This is a very poor description of what should be happening. You cannot
do Stage 5 as a point sample. This is what the bilinear interpolation is
doing, and everybody should have realized by now that the output image
is no good for scales less than .5.

It is MUCH better to combine steps 3,4,5 together. The goal is to
produce a pixel in the output coordinate system. This is done by making
up a filter that will vary depending on the transform and the output
pixel, applying it to the source image, and the result is the output
pixel. It is absolutely impossible to do a "sample" step last that does
not take into account the transform.

For affine transforms an output pixel maps to a parallelogram on the
input image. This parallelogram can be much bigger or much smaller than
a single pixel. The parallelogram has 6 degres of freedom. It is obvious
that two numbers cannot describe the parallelogram, and therefore you
cannot use point sampling (no matter how fancy your bilinear
interpolation is) to produce the output image.

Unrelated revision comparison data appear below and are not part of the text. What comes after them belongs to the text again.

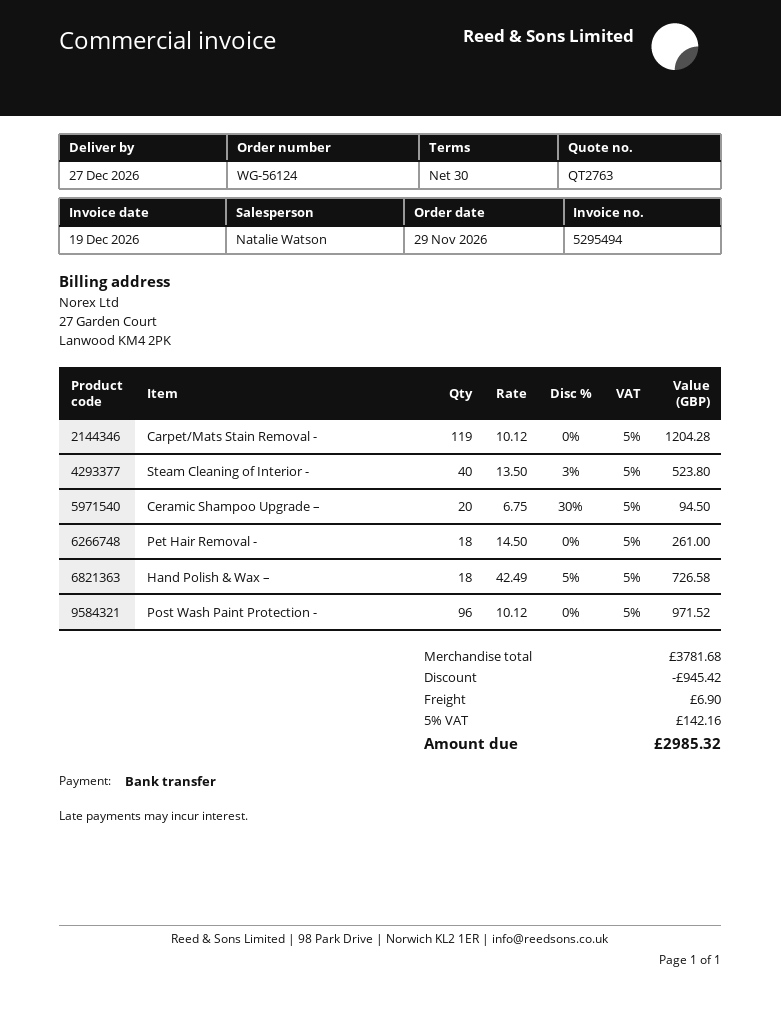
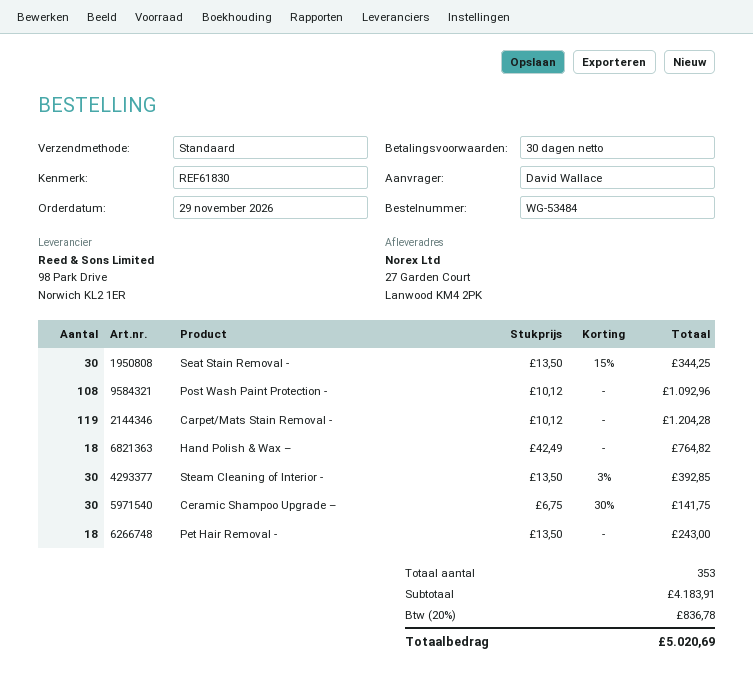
order number: WG-56124 -> WG-53484
Steam Cleaning of Interior -: 40 x 13.50 - 3% = 523.80 -> 30 x 13.50 - 3% = 392.85
Ceramic Shampoo Upgrade –: 20 x 6.75 - 30% = 94.50 -> 30 x 6.75 - 30% = 141.75
Pet Hair Removal -: 18 x 14.50 = 261.00 -> 18 x 13.50 = 243.00
Hand Polish & Wax –: 18 x 42.49 - 5% = 726.58 -> 18 x 42.49 = 764.82
Post Wash Paint Protection -: 96 x 10.12 = 971.52 -> 108 x 10.12 = 1092.96
Seat Stain Removal -: none -> 30 x 13.50 - 15% = 344.25
subtotal: 3781.68 -> 4183.91
discount: 945.42 -> none
shipping: 6.90 -> none
tax: 5% = 142.16 -> 20% = 836.78
total: 2985.32 -> 5020.69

>>> have to be inserted before the first:
>>>
>>>   -2 interpolate subsampled components of YUV to get the same
>>>      resolution as the Y plane
>>>
>>>   -1 if the format is planar, stitch together components to form YUV
>>>      pixels
>>>
>>>    0 convert to sRGB
>>>
>>> Stage -2 is important because the filter used in that interpolation
>>> should probably be user-specifiable eventually, which has the
>>> implication that whatever simple support is added first, it needs to be
>>> clear what filter precisely is being used.

No I do not think the filter for UV should be "user specified". You are
adding meaningless complexity to the API and actually *preventing* the
interpolation from being improved.

It is quite possible to merge step -2 with the transform. The
parallelogram I described above would be 1/2 as big for the UV planes.
Also it may be shifted 1/2 pixel between U and V (because most producers
subsample the UV by averaging different pairs of pixels).

It does mean you cannot do "extend" of "black" as an earlier step.
However I very strongly believe that the current cairo behavior is not
wanted by anybody and is inefficient on modern hardware. See below about
this.

>>> Stage 0 is a color space conversion and need to eventually be
>>> configurable too, which means it has to be specified which matrix is
>>> being used.

I believe some assumptions can be made about the color samples so that
stage 0 can be moved to a later point.

All color spaces of interest have orthogonal channels which can be
filtered independently. Thus the filtering can be done before conversion.

If a channel is non-linear, it technically will effect the filtering.
See below for comments on why I think this may not be necessary. Even if
it is necessary, all interesting non-linear channels are so close to a
power of 2 that a single alternate filter that squares the input image,
applies the same filter, and does the square root, will produce an
answer that is accurate to 5 bits for the worst case of a white pixel
next to black, and well over 12 bits for most photographic images.

> Note that if some day we add compositing in linear RGB, the alternative
> process breaks down because the initial interpolation will be taking
> place in non-linear color space, whereas with intermediates in linear
> RGB, you'd want to do the second interpolation (but not the first) in
> linear light.

I do not think there is a requirement that the transform filtering be
done in linear space. It could be useful, but it will not completely
break doing the rest of the composite in linear RGB.

The reason is that for low-contrast images the gamma curve between two
adjacent pixels is extremely close to a straight line and thus the
result is almost identical.

There are problems with doing transforms in linear space:

For very large scales of high contrast images users are unhappy with
true linear filtering and prefer the gamma filtering. The reason is that
once the pixels become visible it becomes a perceptual rather than
physical appearance and the image just looks "wrong". This will mostly
effect "magnifier" applications for enlarging already-rendered text.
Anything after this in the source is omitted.